EXTRACTED RECORDS below:
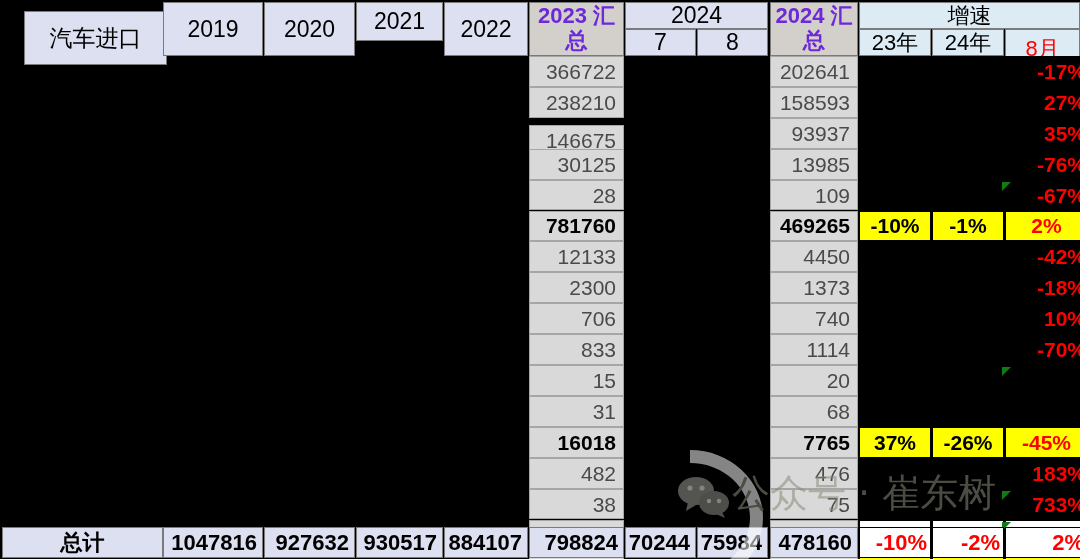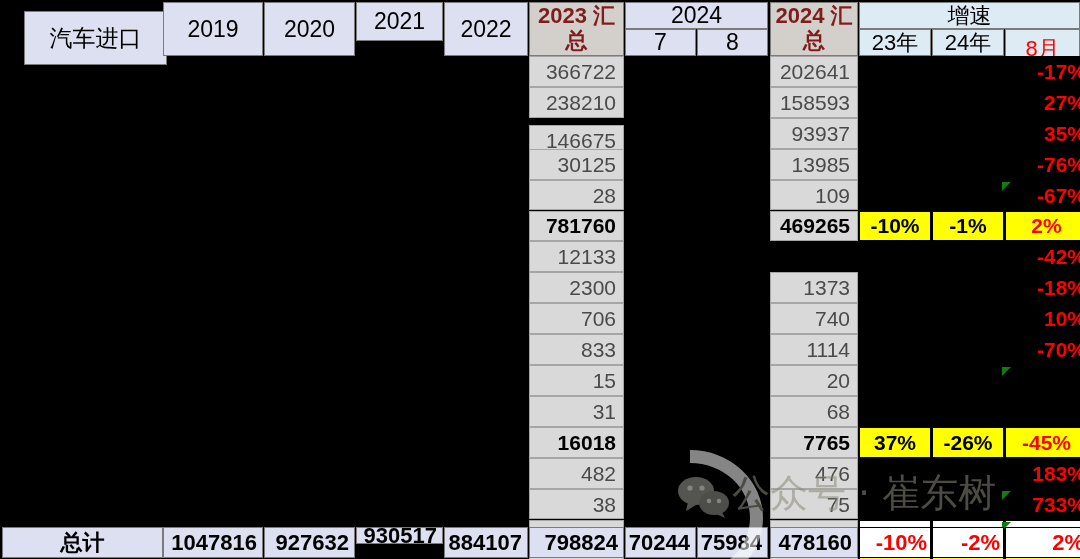--- a/index.html
+++ b/index.html
@@ -34,7 +34,7 @@
   }
   .hdr-gray {
     background: #d3d0cb;
-    color: #7f1d1d;
+    color: #6d28d9;
     border: 1px solid #7b7b7b;
     font-weight: bold;
     font-size: 22px;

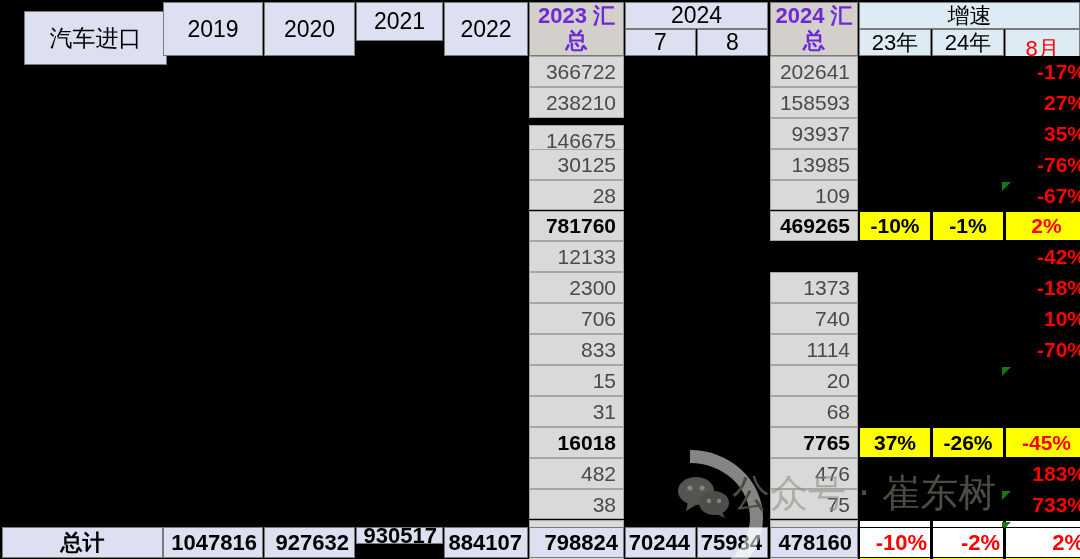--- a/index.html
+++ b/index.html
@@ -259,6 +259,9 @@
     </div>
     <div class="cell d-gray" style="left: 529px; top: 241.4px; width: 95px; height: 30.9px;">
       <span>12133</span>
+    </div>
+    <div class="cell d-gray" style="left: 770px; top: 241.4px; width: 88px; height: 30.9px;">
+      <span>4450</span>
     </div>
     <div class="cell d-black" style="left: 1005px; top: 241.4px; width: 83px; height: 30.9px;">
       <span>-42%</span>

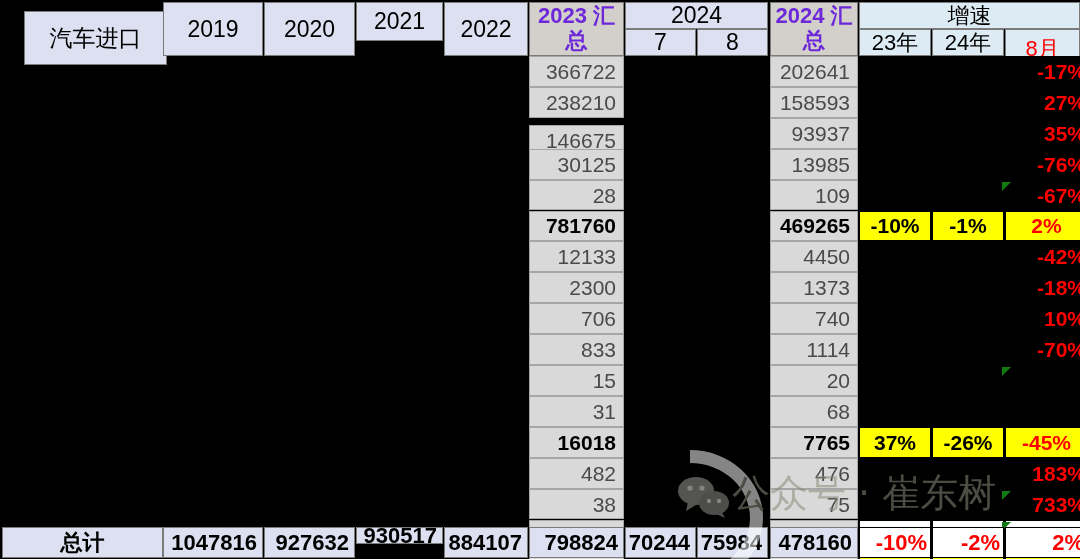--- a/index.html
+++ b/index.html
@@ -380,7 +380,7 @@
     <div class="cell tot" style="left: 264px; top: 527px; width: 91px; height: 31px;">
       <span>927632</span>
     </div>
-    <div class="cell tot" style="left: 356px; top: 527px; width: 87px; height: 17px;">
+    <div class="cell tot" style="left: 356px; top: 527px; width: 87px; height: 31px;">
       <span>930517</span>
     </div>
     <div class="cell tot" style="left: 444px; top: 527px; width: 84px; height: 31px;">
End of EXTRACTED RECORDS.
> YOUR TASK
Wherever an image appears, omit it; copy the rest of the records exactly.

> SOLUTION TO THIS EXERCISE
--- a/index.html
+++ b/index.html
@@ -34,7 +34,7 @@
   }
   .hdr-gray {
     background: #d3d0cb;
-    color: #7f1d1d;
+    color: #6d28d9;
     border: 1px solid #7b7b7b;
     font-weight: bold;
     font-size: 22px;

--- a/index.html
+++ b/index.html
@@ -259,6 +259,9 @@
     </div>
     <div class="cell d-gray" style="left: 529px; top: 241.4px; width: 95px; height: 30.9px;">
       <span>12133</span>
+    </div>
+    <div class="cell d-gray" style="left: 770px; top: 241.4px; width: 88px; height: 30.9px;">
+      <span>4450</span>
     </div>
     <div class="cell d-black" style="left: 1005px; top: 241.4px; width: 83px; height: 30.9px;">
       <span>-42%</span>

--- a/index.html
+++ b/index.html
@@ -380,7 +380,7 @@
     <div class="cell tot" style="left: 264px; top: 527px; width: 91px; height: 31px;">
       <span>927632</span>
     </div>
-    <div class="cell tot" style="left: 356px; top: 527px; width: 87px; height: 17px;">
+    <div class="cell tot" style="left: 356px; top: 527px; width: 87px; height: 31px;">
       <span>930517</span>
     </div>
     <div class="cell tot" style="left: 444px; top: 527px; width: 84px; height: 31px;">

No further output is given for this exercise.